Exercise prompt:
Pick each line containing "seeing" out of the records.

[Collected data]
Start of Block
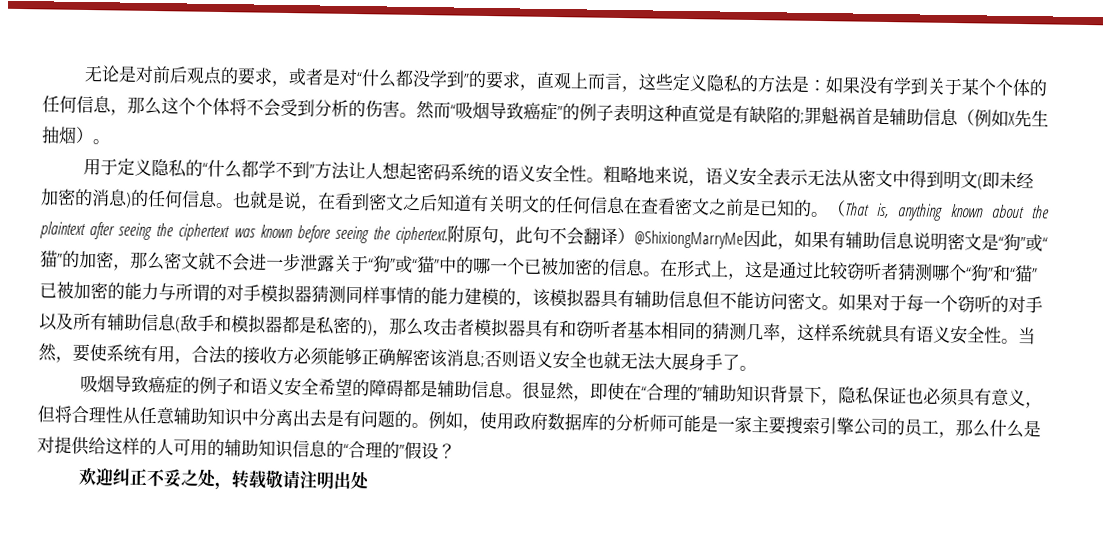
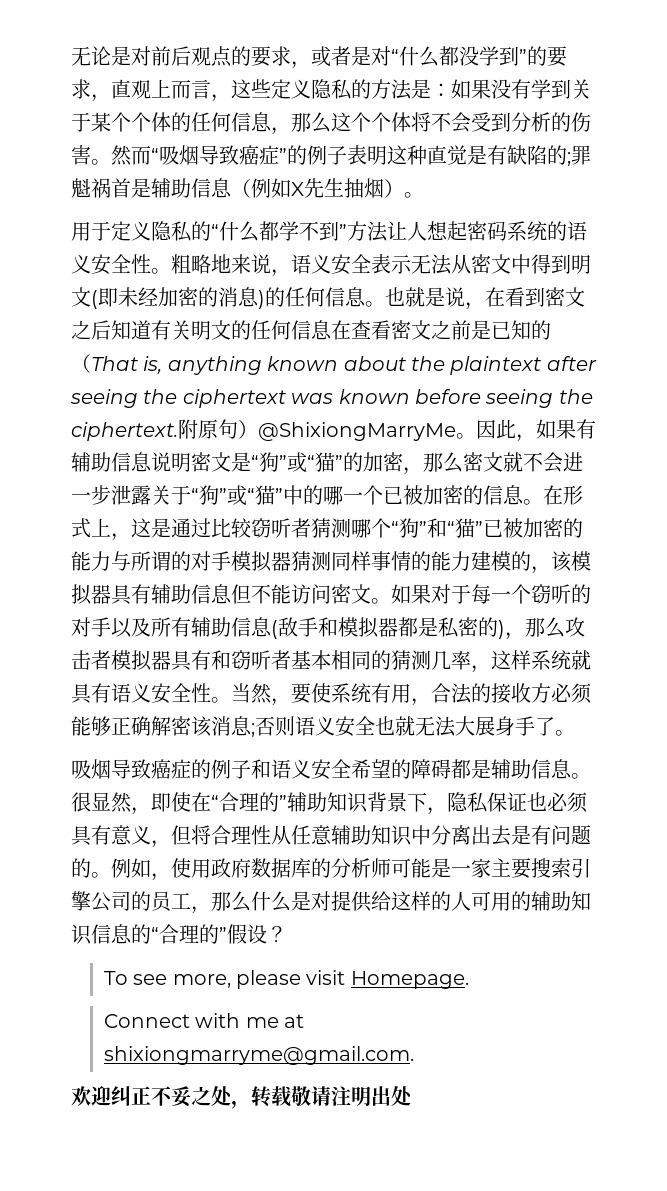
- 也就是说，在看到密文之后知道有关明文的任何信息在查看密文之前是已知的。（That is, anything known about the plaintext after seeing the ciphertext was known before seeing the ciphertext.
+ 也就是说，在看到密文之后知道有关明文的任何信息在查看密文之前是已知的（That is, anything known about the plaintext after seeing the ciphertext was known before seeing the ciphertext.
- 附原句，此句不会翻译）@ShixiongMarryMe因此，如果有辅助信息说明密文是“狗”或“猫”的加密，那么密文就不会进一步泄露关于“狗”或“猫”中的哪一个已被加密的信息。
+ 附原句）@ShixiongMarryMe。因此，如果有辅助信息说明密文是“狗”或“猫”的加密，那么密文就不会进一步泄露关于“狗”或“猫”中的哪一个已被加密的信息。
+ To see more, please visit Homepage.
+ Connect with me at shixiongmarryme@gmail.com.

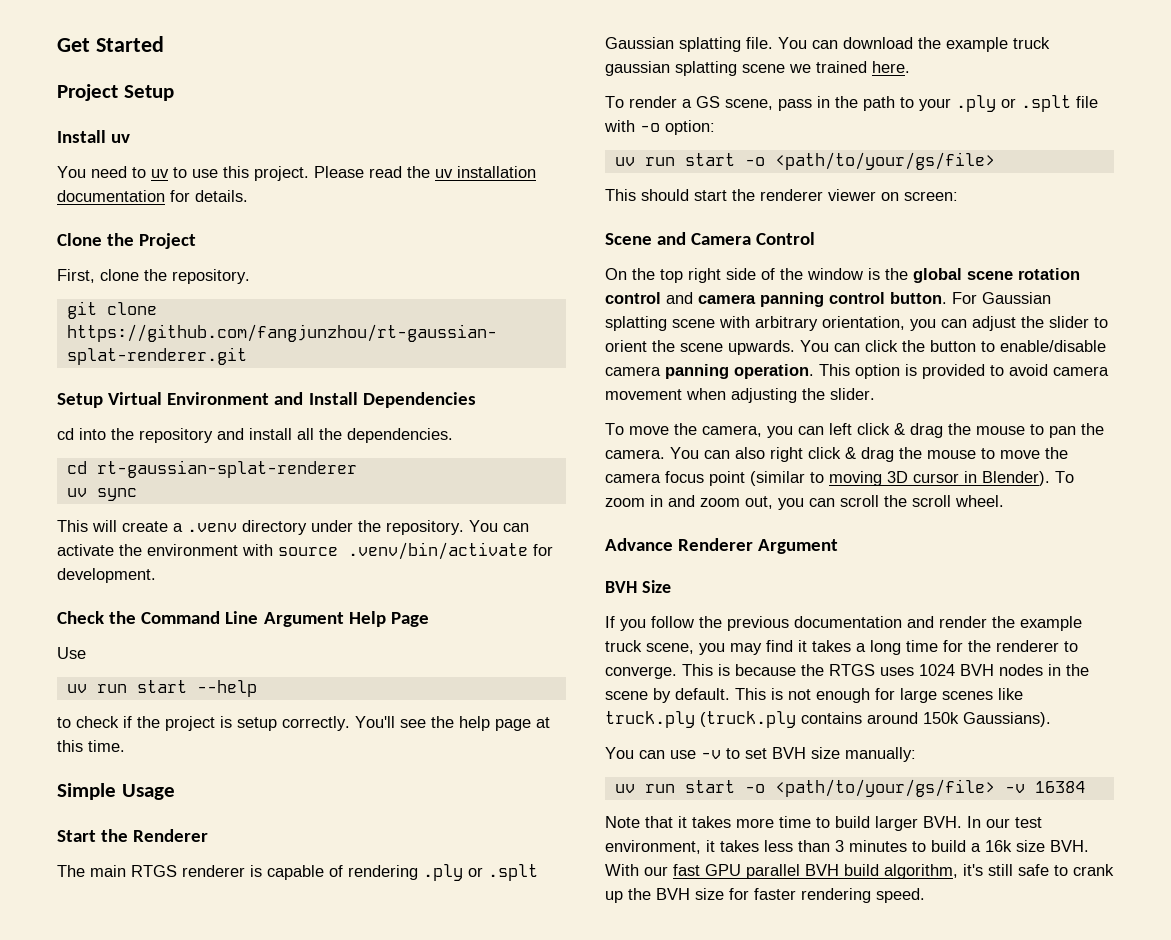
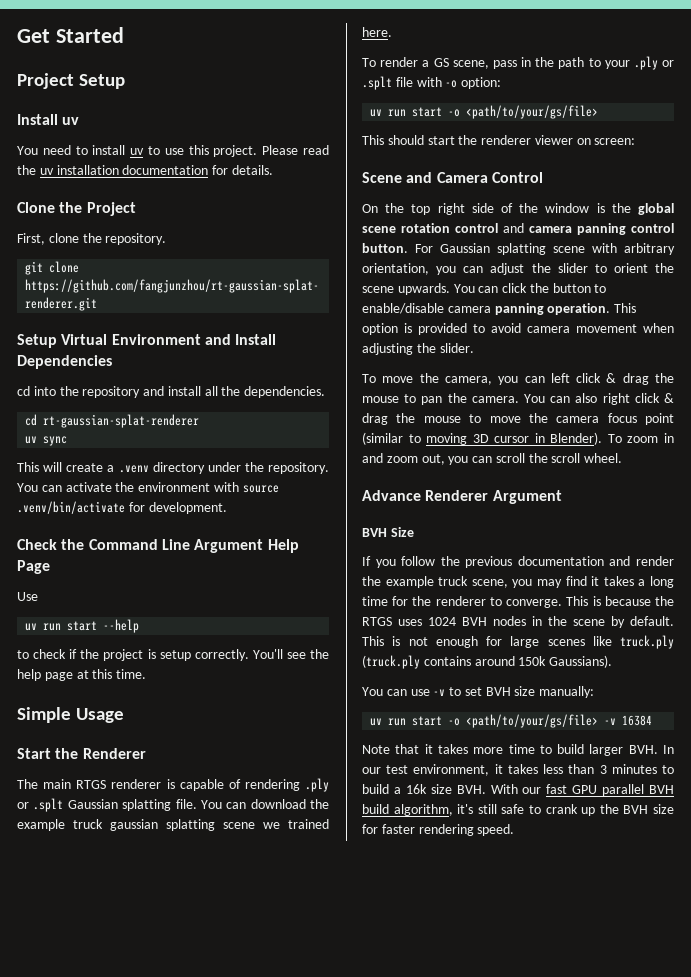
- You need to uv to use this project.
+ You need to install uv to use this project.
End of Block
Result:
- 也就是说，在看到密文之后知道有关明文的任何信息在查看密文之前是已知的。（That is, anything known about the plaintext after seeing the ciphertext was known before seeing the ciphertext.
+ 也就是说，在看到密文之后知道有关明文的任何信息在查看密文之前是已知的（That is, anything known about the plaintext after seeing the ciphertext was known before seeing the ciphertext.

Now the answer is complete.